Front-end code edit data
--------

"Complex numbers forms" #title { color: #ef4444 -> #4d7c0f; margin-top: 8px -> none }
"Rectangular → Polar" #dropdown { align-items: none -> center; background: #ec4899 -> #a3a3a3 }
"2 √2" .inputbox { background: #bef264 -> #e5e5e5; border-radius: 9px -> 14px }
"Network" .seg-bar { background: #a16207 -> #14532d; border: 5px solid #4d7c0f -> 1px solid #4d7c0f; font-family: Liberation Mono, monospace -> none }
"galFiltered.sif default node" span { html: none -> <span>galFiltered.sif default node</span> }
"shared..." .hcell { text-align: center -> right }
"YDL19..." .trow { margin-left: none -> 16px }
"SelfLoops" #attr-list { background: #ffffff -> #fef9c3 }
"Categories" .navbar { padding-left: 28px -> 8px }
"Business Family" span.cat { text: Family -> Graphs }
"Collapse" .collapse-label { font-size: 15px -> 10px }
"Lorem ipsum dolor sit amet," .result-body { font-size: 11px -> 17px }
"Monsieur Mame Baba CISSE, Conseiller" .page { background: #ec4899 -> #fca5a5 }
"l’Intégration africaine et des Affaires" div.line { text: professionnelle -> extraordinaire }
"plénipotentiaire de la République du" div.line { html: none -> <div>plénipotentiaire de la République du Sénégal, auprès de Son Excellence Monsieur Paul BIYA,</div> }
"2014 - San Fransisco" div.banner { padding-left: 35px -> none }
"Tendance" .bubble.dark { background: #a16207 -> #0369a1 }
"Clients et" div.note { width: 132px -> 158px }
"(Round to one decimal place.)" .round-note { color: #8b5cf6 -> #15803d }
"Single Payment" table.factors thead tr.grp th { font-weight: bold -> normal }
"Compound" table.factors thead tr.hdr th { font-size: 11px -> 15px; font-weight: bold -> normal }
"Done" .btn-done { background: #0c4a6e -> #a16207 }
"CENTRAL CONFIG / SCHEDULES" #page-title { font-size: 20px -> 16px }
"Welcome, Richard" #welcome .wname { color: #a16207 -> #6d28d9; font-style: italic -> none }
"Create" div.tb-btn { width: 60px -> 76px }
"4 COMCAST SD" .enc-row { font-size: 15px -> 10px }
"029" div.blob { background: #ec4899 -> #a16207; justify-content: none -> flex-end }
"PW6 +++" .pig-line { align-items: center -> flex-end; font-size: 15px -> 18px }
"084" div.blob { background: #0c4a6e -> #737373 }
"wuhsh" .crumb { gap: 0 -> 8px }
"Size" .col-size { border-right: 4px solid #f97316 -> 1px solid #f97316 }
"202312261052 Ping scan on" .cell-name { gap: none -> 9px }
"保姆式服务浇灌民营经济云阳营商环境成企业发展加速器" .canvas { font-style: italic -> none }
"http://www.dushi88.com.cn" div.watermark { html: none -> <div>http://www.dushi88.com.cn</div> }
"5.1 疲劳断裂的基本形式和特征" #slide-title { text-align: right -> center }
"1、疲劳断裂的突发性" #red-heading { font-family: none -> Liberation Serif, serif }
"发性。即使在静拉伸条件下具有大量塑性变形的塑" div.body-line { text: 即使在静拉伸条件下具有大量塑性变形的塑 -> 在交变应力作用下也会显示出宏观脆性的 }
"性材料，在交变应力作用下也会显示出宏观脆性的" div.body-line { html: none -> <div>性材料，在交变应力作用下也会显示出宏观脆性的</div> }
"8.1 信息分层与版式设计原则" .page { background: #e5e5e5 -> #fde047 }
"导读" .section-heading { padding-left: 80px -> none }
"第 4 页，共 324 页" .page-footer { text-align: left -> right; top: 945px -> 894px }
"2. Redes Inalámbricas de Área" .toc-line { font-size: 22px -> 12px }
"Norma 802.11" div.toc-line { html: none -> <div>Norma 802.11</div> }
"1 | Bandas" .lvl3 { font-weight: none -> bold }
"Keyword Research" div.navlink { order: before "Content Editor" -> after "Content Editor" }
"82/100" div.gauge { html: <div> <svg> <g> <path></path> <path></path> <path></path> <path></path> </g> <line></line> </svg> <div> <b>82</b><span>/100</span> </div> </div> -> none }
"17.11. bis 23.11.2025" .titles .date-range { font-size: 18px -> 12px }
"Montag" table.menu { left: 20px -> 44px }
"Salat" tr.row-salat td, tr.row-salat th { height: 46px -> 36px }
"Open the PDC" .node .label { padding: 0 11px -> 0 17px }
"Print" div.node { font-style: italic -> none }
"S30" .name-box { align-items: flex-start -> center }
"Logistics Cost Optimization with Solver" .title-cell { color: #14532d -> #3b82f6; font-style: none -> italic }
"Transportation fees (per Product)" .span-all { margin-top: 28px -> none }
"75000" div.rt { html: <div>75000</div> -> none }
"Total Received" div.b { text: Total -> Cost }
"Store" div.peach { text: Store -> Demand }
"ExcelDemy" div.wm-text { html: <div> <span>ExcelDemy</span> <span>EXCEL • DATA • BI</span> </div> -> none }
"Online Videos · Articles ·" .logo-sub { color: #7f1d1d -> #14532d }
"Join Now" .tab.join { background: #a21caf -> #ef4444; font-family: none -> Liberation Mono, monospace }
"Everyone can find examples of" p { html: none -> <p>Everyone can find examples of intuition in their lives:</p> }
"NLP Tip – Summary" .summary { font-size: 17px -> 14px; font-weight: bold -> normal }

--------

> **What you have to do**
Write the entries out again, exactly and completely.

> **Response to the exercise**
"Complex numbers forms" #title { color: #ef4444 -> #4d7c0f; margin-top: 8px -> none }
"Rectangular → Polar" #dropdown { align-items: none -> center; background: #ec4899 -> #a3a3a3 }
"2 √2" .inputbox { background: #bef264 -> #e5e5e5; border-radius: 9px -> 14px }
"Network" .seg-bar { background: #a16207 -> #14532d; border: 5px solid #4d7c0f -> 1px solid #4d7c0f; font-family: Liberation Mono, monospace -> none }
"galFiltered.sif default node" span { html: none -> <span>galFiltered.sif default node</span> }
"shared..." .hcell { text-align: center -> right }
"YDL19..." .trow { margin-left: none -> 16px }
"SelfLoops" #attr-list { background: #ffffff -> #fef9c3 }
"Categories" .navbar { padding-left: 28px -> 8px }
"Business Family" span.cat { text: Family -> Graphs }
"Collapse" .collapse-label { font-size: 15px -> 10px }
"Lorem ipsum dolor sit amet," .result-body { font-size: 11px -> 17px }
"Monsieur Mame Baba CISSE, Conseiller" .page { background: #ec4899 -> #fca5a5 }
"l’Intégration africaine et des Affaires" div.line { text: professionnelle -> extraordinaire }
"plénipotentiaire de la République du" div.line { html: none -> <div>plénipotentiaire de la République du Sénégal, auprès de Son Excellence Monsieur Paul BIYA,</div> }
"2014 - San Fransisco" div.banner { padding-left: 35px -> none }
"Tendance" .bubble.dark { background: #a16207 -> #0369a1 }
"Clients et" div.note { width: 132px -> 158px }
"(Round to one decimal place.)" .round-note { color: #8b5cf6 -> #15803d }
"Single Payment" table.factors thead tr.grp th { font-weight: bold -> normal }
"Compound" table.factors thead tr.hdr th { font-size: 11px -> 15px; font-weight: bold -> normal }
"Done" .btn-done { background: #0c4a6e -> #a16207 }
"CENTRAL CONFIG / SCHEDULES" #page-title { font-size: 20px -> 16px }
"Welcome, Richard" #welcome .wname { color: #a16207 -> #6d28d9; font-style: italic -> none }
"Create" div.tb-btn { width: 60px -> 76px }
"4 COMCAST SD" .enc-row { font-size: 15px -> 10px }
"029" div.blob { background: #ec4899 -> #a16207; justify-content: none -> flex-end }
"PW6 +++" .pig-line { align-items: center -> flex-end; font-size: 15px -> 18px }
"084" div.blob { background: #0c4a6e -> #737373 }
"wuhsh" .crumb { gap: 0 -> 8px }
"Size" .col-size { border-right: 4px solid #f97316 -> 1px solid #f97316 }
"202312261052 Ping scan on" .cell-name { gap: none -> 9px }
"保姆式服务浇灌民营经济云阳营商环境成企业发展加速器" .canvas { font-style: italic -> none }
"http://www.dushi88.com.cn" div.watermark { html: none -> <div>http://www.dushi88.com.cn</div> }
"5.1 疲劳断裂的基本形式和特征" #slide-title { text-align: right -> center }
"1、疲劳断裂的突发性" #red-heading { font-family: none -> Liberation Serif, serif }
"发性。即使在静拉伸条件下具有大量塑性变形的塑" div.body-line { text: 即使在静拉伸条件下具有大量塑性变形的塑 -> 在交变应力作用下也会显示出宏观脆性的 }
"性材料，在交变应力作用下也会显示出宏观脆性的" div.body-line { html: none -> <div>性材料，在交变应力作用下也会显示出宏观脆性的</div> }
"8.1 信息分层与版式设计原则" .page { background: #e5e5e5 -> #fde047 }
"导读" .section-heading { padding-left: 80px -> none }
"第 4 页，共 324 页" .page-footer { text-align: left -> right; top: 945px -> 894px }
"2. Redes Inalámbricas de Área" .toc-line { font-size: 22px -> 12px }
"Norma 802.11" div.toc-line { html: none -> <div>Norma 802.11</div> }
"1 | Bandas" .lvl3 { font-weight: none -> bold }
"Keyword Research" div.navlink { order: before "Content Editor" -> after "Content Editor" }
"82/100" div.gauge { html: <div> <svg> <g> <path></path> <path></path> <path></path> <path></path> </g> <line></line> </svg> <div> <b>82</b><span>/100</span> </div> </div> -> none }
"17.11. bis 23.11.2025" .titles .date-range { font-size: 18px -> 12px }
"Montag" table.menu { left: 20px -> 44px }
"Salat" tr.row-salat td, tr.row-salat th { height: 46px -> 36px }
"Open the PDC" .node .label { padding: 0 11px -> 0 17px }
"Print" div.node { font-style: italic -> none }
"S30" .name-box { align-items: flex-start -> center }
"Logistics Cost Optimization with Solver" .title-cell { color: #14532d -> #3b82f6; font-style: none -> italic }
"Transportation fees (per Product)" .span-all { margin-top: 28px -> none }
"75000" div.rt { html: <div>75000</div> -> none }
"Total Received" div.b { text: Total -> Cost }
"Store" div.peach { text: Store -> Demand }
"ExcelDemy" div.wm-text { html: <div> <span>ExcelDemy</span> <span>EXCEL • DATA • BI</span> </div> -> none }
"Online Videos · Articles ·" .logo-sub { color: #7f1d1d -> #14532d }
"Join Now" .tab.join { background: #a21caf -> #ef4444; font-family: none -> Liberation Mono, monospace }
"Everyone can find examples of" p { html: none -> <p>Everyone can find examples of intuition in their lives:</p> }
"NLP Tip – Summary" .summary { font-size: 17px -> 14px; font-weight: bold -> normal }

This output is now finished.